→ Task to carry out: Omit every picture. Return all other data as it stands.

→ Dataset extract:
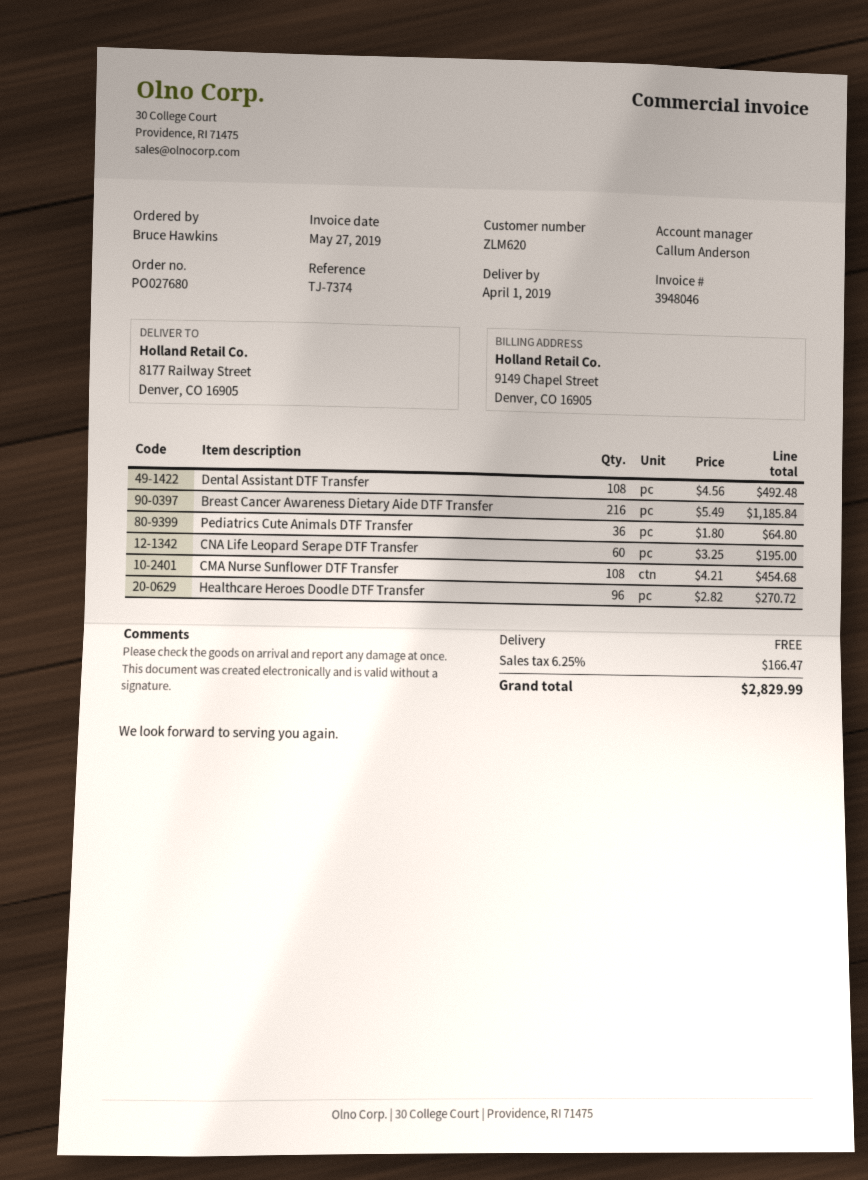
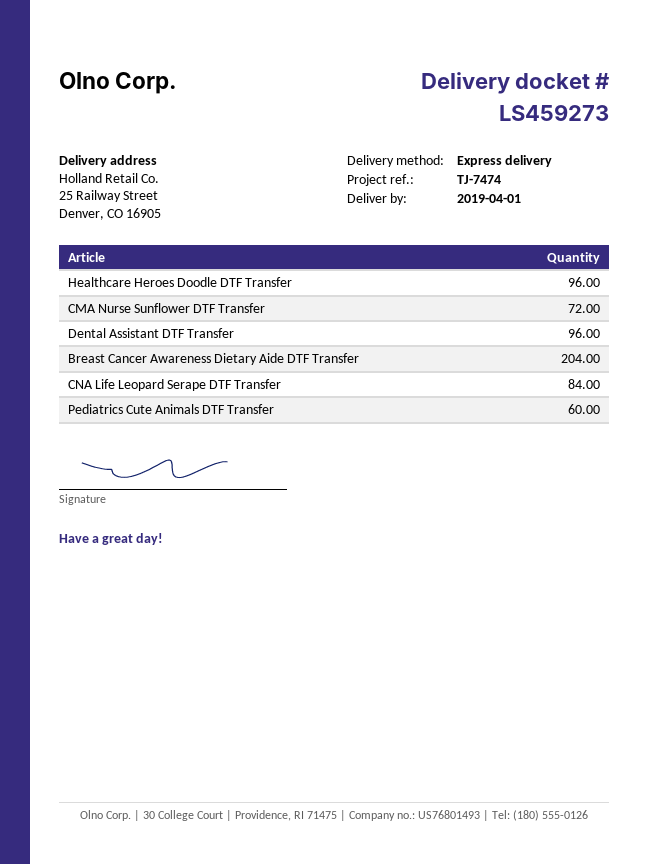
reference: TJ-7374 -> TJ-7474
ship to: 8177 Railway Street, Denver, CO 16905 -> 25 Railway Street, Denver, CO 16905
Dental Assistant DTF Transfer: 108 -> 96
Breast Cancer Awareness Dietary Aide DTF Transfer: 216 -> 204
Pediatrics Cute Animals DTF Transfer: 36 -> 60
CNA Life Leopard Serape DTF Transfer: 60 -> 84
CMA Nurse Sunflower DTF Transfer: 108 -> 72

→ Result of this task:
reference: TJ-7374 -> TJ-7474
ship to: 8177 Railway Street, Denver, CO 16905 -> 25 Railway Street, Denver, CO 16905
Dental Assistant DTF Transfer: 108 -> 96
Breast Cancer Awareness Dietary Aide DTF Transfer: 216 -> 204
Pediatrics Cute Animals DTF Transfer: 36 -> 60
CNA Life Leopard Serape DTF Transfer: 60 -> 84
CMA Nurse Sunflower DTF Transfer: 108 -> 72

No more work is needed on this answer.